Imposible imaginar lo ofensivas que resultaban aquellas “melenas” de 1963-1964, que hoy nos resultan cosa de monaguillos. La cabellera era la señal más evidente de su ruptura con los tiempos bélicos, prolongados durante demasiados años. En sus escasas fotos con trajes de baño, los Beatles lucían enclenques, como correspondía a las carencias de posguerra, con alimentación reglada por las cartillas de racionamiento.

Con todo, los primeros Beatles no manifestaban un particular resentimiento contra los mayores o sus instituciones (los jóvenes británicos se habían librado del servicio militar obligatorio en 1960). Alguna broma se coló en ¡Qué noche la de aquel día!, película que sirvió como el Manifiesto Comunista de aquella generación. El director, el melómano Richard Lester, presentaba a unos Beatles primordialmente centrados en su música. Disfrutaban de un buen arsenal, con guitarras Gretsch y Rickenbacker, el bajo-violín Höfner, la batería Ludwig. Marcas que, desde luego, pertenecían al dominio de la ciencia ficción en España.
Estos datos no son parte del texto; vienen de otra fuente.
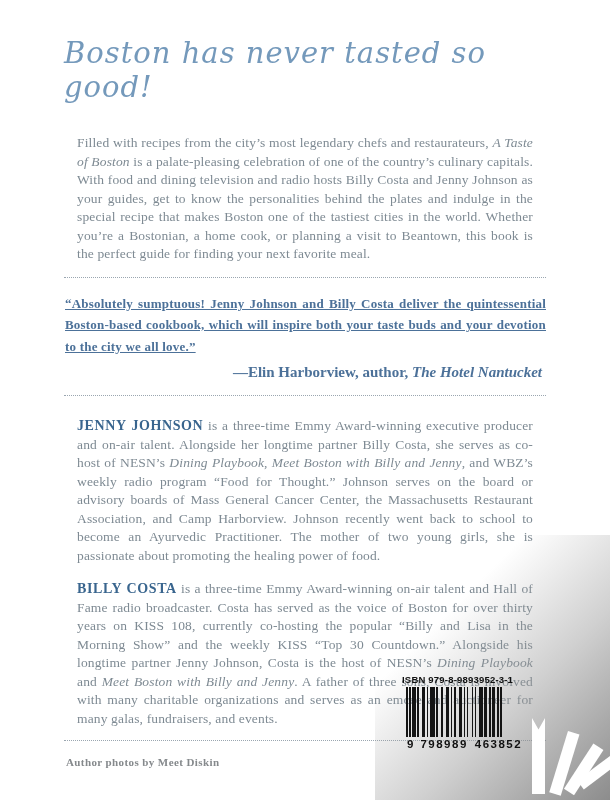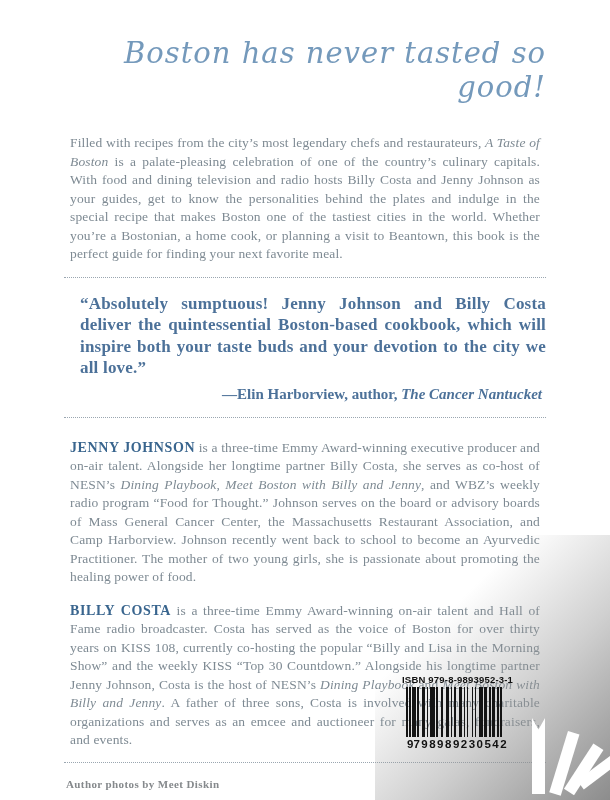--- a/index.html
+++ b/index.html
@@ -1,34 +1,34 @@
 <!DOCTYPE html>
 <html style="--heading: #7499bb; --body: #7e8a93; --quote: #4c7199; --name: #39658e; --rule: #9aa6b0; --credit: #85898c;"><head>
 <meta charset="utf-8">
 <style>
   html,body{margin:0;padding:0;background:#ffffff;}
   body{width:610px;height:800px;position:relative;overflow:hidden;
        font-family:"Liberation Serif",serif;}
   .cover{position:absolute;inset:0;padding:0 64px;box-sizing:border-box;background:#ffffff;}
 
-  .heading{margin:36px 0 0 0;text-align:right;font-family:"DejaVu Serif",serif;
+  .heading{margin:36px 0 0 0;text-align:left;font-family:"DejaVu Serif",serif;
            font-style:italic;font-weight:normal;font-size:29px;letter-spacing:1px;
            color:var(--heading,#7499bb);}
 
   .body-par{font-size:13.5px;line-height:18.5px;text-align:justify;
-            color:var(--body,#7e8a93);letter-spacing:.15px;margin:6px;}
+            color:var(--body,#7e8a93);letter-spacing:.15px;margin:13px;}
   .intro{margin-top:30px;}
 
   .rule{border:none;border-top:1.5px dotted var(--rule,#9aa6b0);height:0;margin:0;}
   .rule-1{margin-top:13px;}
   .rule-2{margin-top:13px;}
   .rule-3{margin-top:10px;}
 
-  .quote{margin:15px 0 0 16px;font-size:17px;line-height:21.5px;font-weight:bold;
-         text-align:justify;color:var(--quote,#4c7199);letter-spacing:.2px;}
+  .quote{margin:15px 0 0 1px;font-size:13px;line-height:21.5px;font-weight:bold;
+         text-align:justify;color:var(--quote,#4c7199);letter-spacing:.2px;text-decoration:underline;}
   .attribution{margin:7px 4px 14px 0;font-size:15px;font-weight:bold;text-align:right;
                color:var(--quote,#4c7199);}
 
   .bio{margin-top:21px;}
   .bio-2{margin-top:15px;margin-bottom:12px;}
   .bio-name{font-weight:bold;color:var(--name,#39658e);letter-spacing:.6px;font-size:14px;font-family:Liberation Serif, serif;}
 
   .credit{margin:15px 0 0 2px;font-size:11px;font-weight:bold;letter-spacing:.4px;
           color:var(--credit,#85898c);}
 
@@ -37,21 +37,21 @@
                rgba(150,150,150,.45) 62%,rgba(134,134,134,.95) 100%);}
 
   .barcode-block{position:absolute;left:406px;top:674px;width:96px;z-index:2;text-align:left;}
   .isbn-label{font-family:"Liberation Sans",sans-serif;font-size:9.5px;font-weight:bold;
               color:#111;white-space:nowrap;letter-spacing:.2px;margin-left:-4px;}
   .bars{display:flex;height:50px;margin-top:2px;}
   .bars .bar{background:#141414;}
   .bars .gap{background:transparent;}
   .digits{display:flex;justify-content:space-between;margin-top:1px;padding:0 1px;
           font-family:"Liberation Sans",sans-serif;font-size:11.5px;font-weight:bold;color:#111;}
-  .digits .grp{letter-spacing:1.5px;}
+  .digits .grp{letter-spacing:1.5px;padding-left:7px;}
 
   .books-logo{position:absolute;right:8px;bottom:6px;width:72px;height:84px;z-index:3;}
   .bk{position:absolute;bottom:0;background:#ffffff;}
   .b1{left:2px;width:13px;height:76px;
       clip-path:polygon(0 0,50% 15%,100% 0,100% 100%,0 100%);}
   .b2{left:19px;width:12px;height:64px;transform:rotate(17deg);transform-origin:50% 100%;}
   .b3{left:33px;width:12px;height:54px;bottom:2px;transform:rotate(33deg);transform-origin:50% 100%;}
   .b4{left:45px;width:11px;height:46px;bottom:9px;transform:rotate(53deg);transform-origin:50% 100%;}
 </style>
 </head>
@@ -59,21 +59,21 @@
 
 <div class="cover">
 
   <h1 class="heading">Boston has never tasted so good!</h1>
 
   <p class="body-par intro"><span>Filled with recipes from the city’s most legendary chefs and restaurateurs, </span><span style="font-style: italic;">A Taste of Boston</span><span> is a palate-pleasing celebration of one of the country’s culinary capitals. With food and dining television and radio hosts Billy Costa and Jenny Johnson as your guides, get to know the personalities behind the plates and indulge in the special recipe that makes Boston one of the tastiest cities in the world. Whether you’re a Bostonian, a home cook, or planning a visit to Beantown, this book is the perfect guide for finding your next favorite meal.</span></p>
 
   <hr class="rule rule-1">
 
   <p class="quote"><span>“Absolutely sumptuous! Jenny Johnson and Billy Costa deliver the quintessential Boston-based cookbook, which will inspire both your taste buds and your devotion to the city we all love.”</span></p>
-  <p class="attribution"><span>—Elin Harborview, author, </span><span style="font-style: italic;">The Cancer Nantucket</span></p>
+  <p class="attribution"><span>—Elin Harborview, author, </span><span style="font-style: italic;">The Hotel Nantucket</span></p>
 
   <hr class="rule rule-2">
 
   <p class="body-par bio"><span class="bio-name">JENNY JOHNSON</span><span><span> is a three-time Emmy Award-winning executive producer and on-air talent. Alongside her longtime partner Billy Costa, she serves as co-host of NESN’s </span><span style="font-style: italic;">Dining Playbook</span><span>, </span><span style="font-style: italic;">Meet Boston with Billy and Jenny</span><span>, and WBZ’s weekly radio program “Food for Thought.” Johnson serves on the board or advisory boards of Mass General Cancer Center, the Massachusetts Restaurant Association, and Camp Harborview. Johnson recently went back to school to become an Ayurvedic Practitioner. The mother of two young girls, she is passionate about promoting the healing power of food.</span></span></p>
 
   <p class="body-par bio bio-2"><span class="bio-name">BILLY COSTA</span><span><span> is a three-time Emmy Award-winning on-air talent and Hall of Fame radio broadcaster. Costa has served as the voice of Boston for over thirty years on KISS 108, currently co-hosting the popular “Billy and Lisa in the Morning Show” and the weekly KISS “Top 30 Countdown.” Alongside his longtime partner Jenny Johnson, Costa is the host of NESN’s </span><span style="font-style: italic;">Dining Playbook</span><span> and </span><span style="font-style: italic;">Meet Boston with Billy and Jenny</span><span>. A father of three sons, Costa is involved with many charitable organizations and serves as an emcee and auctioneer for many galas, fundraisers, and events.</span></span></p>
 
   <hr class="rule rule-3">
 
   <p class="credit">Author photos by Meet Diskin</p>
@@ -127,21 +127,21 @@
       <span class="gap" style="flex-grow: 1;"></span>
       <span class="bar" style="flex-grow: 2;"></span>
       <span class="gap" style="flex-grow: 1;"></span>
       <span class="bar" style="flex-grow: 1;"></span>
       <span class="gap" style="flex-grow: 1;"></span>
       <span class="bar" style="flex-grow: 1;"></span>
     </div>
   <div class="digits">
     <span>9</span>
       <span class="grp">798989</span>
-      <span class="grp">230542</span>
+      <span class="grp">463852</span>
   </div>
 </div>
 
 <div class="books-logo">
   <div class="bk b1"></div>
   <div class="bk b2"></div>
   <div class="bk b3"></div>
   <div class="bk b4"></div>
 </div>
Pero, incluso con instrumentos peores, su ejemplo se podía imitar. Se trataba de lograr un repertorio original, mantenerse al tanto de la tecnología, conservar la fidelidad a un código estético. Aquí, hubo quien lo entendió, aunque brevemente: Los Brincos. Y los que nunca lo pillaron: Los Mustang, que consagraron sus recursos a hacer exclusivamente versiones. Era más fácil copiar los “yeah, yeah, yeah” que ejercer la democracia y la creatividad en un entorno hostil.